Although in those early days the course did not benefit from today’s agronomic
knowledge or from the advanced equipment that is now available to manicure and
irrigate greens, tees, and fairways, Cliff Country Club’s course lay
out was apparently well received and well regarded, according to the reminiscences
of several of the caddies who worked at the club from 1925 through the 1940s.
One such caddy, Richard Boardman, long a member of the club, recalls a full-day
caddy 1939 caddy strike aimed at procuring an increase in caddy wages from
the
then prevailing 35-50 cents for nine holes and 50-75 cents for 18 holes.

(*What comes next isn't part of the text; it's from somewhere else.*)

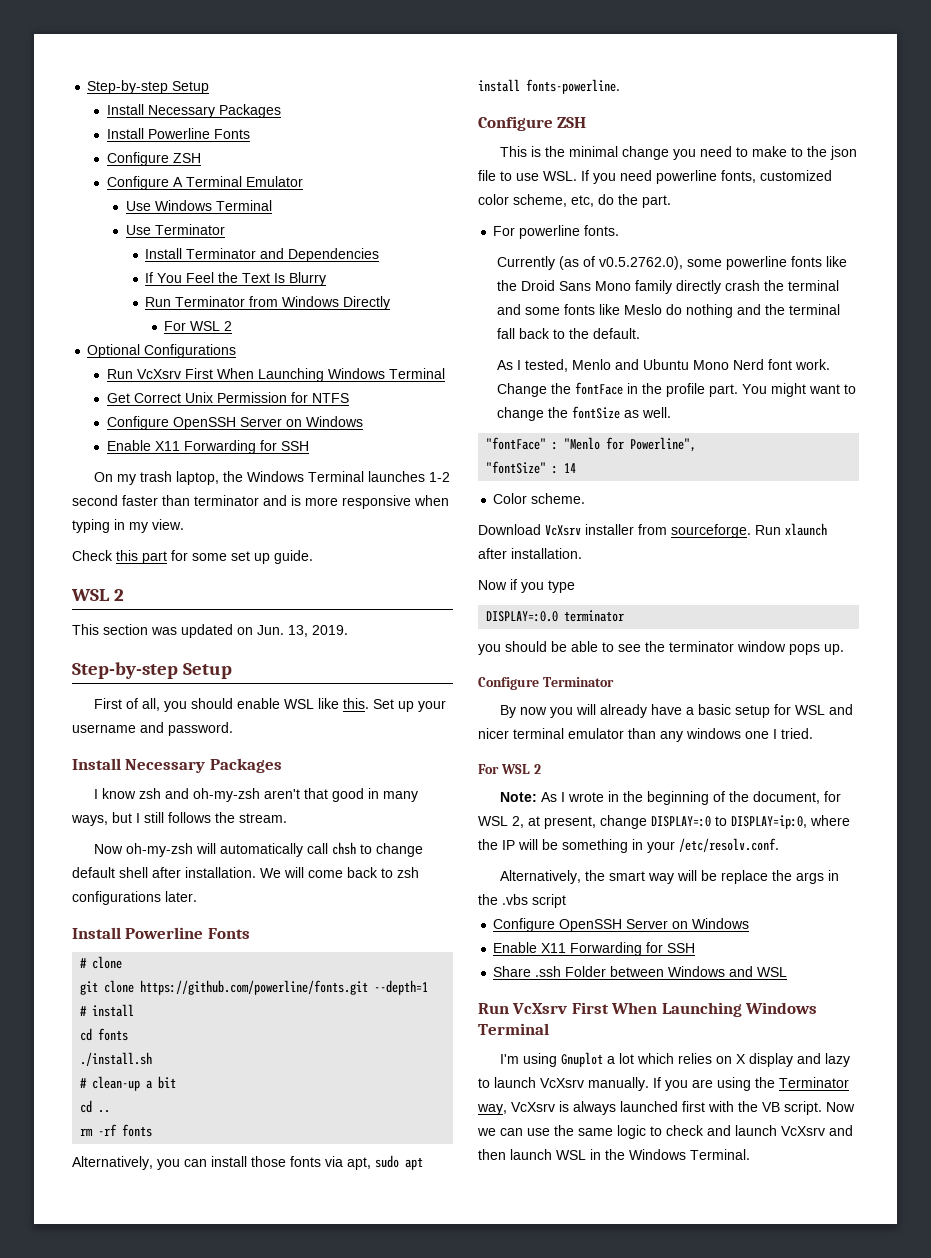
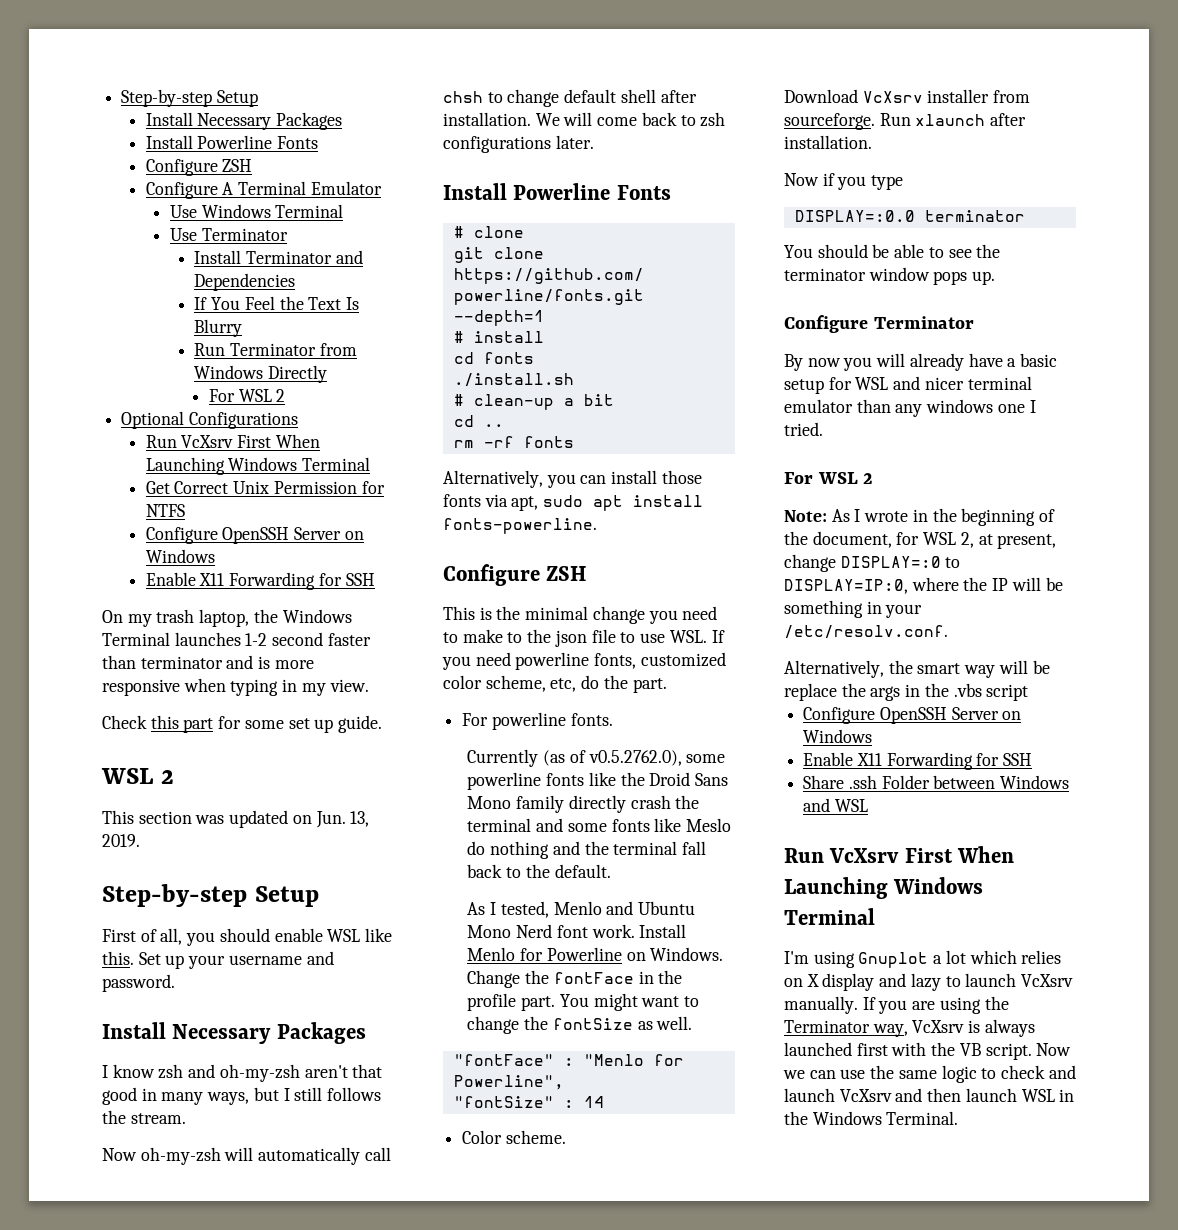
(831, 364) none -> [639,924,687,938] [467,947,724,961] Install Menlo for Powerline on Windows.
[478,644,501,655] you -> [784,245,813,258] You
[731,815,807,829] DISPLAY=ip:0, -> [784,579,908,594] DISPLAY=IP:0,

In 1942 the club decided to abandon the back nine holes because wartime
and the residual effects of the long depression cut back revenues to
the point where
all resources were needed just to keep the basic golf operation afloat. Perhaps
also as a result of the decreasing revenues, in 1949 John Pickering asked 15
men who summered in Ogunquit to invest $1,000 each and “take the property
off his hands”. These 15, later joined by a 16th, formed Cliff Realty
Corporation, which has continued to own and operate the golf course to the
present. After
a period during which the corporation leased the property to the club members,
Cliff Realty reassumed management in 1990, renamed the club Cape Neddick Country
Club, and began to invest in machinery and personnel sufficient to improve
the condition of the course and the clubhouse to the level expected by the
many members
and guests from Massachusetts and Florida with summer houses in Ogunquit and
York. The largest step was the expansion to 18 holes and the installation of
an irrigation system in 1997-98 at a cost of almost $2 million. Since then,
the corporation has expended another $2 million to upgrade the clubhouse, driving
range, parking lot, aesthetics, and general ambience as well as to combat drainage
problems and to add cart paths on many fairways.
One element of club life has not changed over the decades: Cape Neddick Country
Club remains, by all indications, the friendliest and most hospitable that its
members and guests and the public players have experienced anywhere.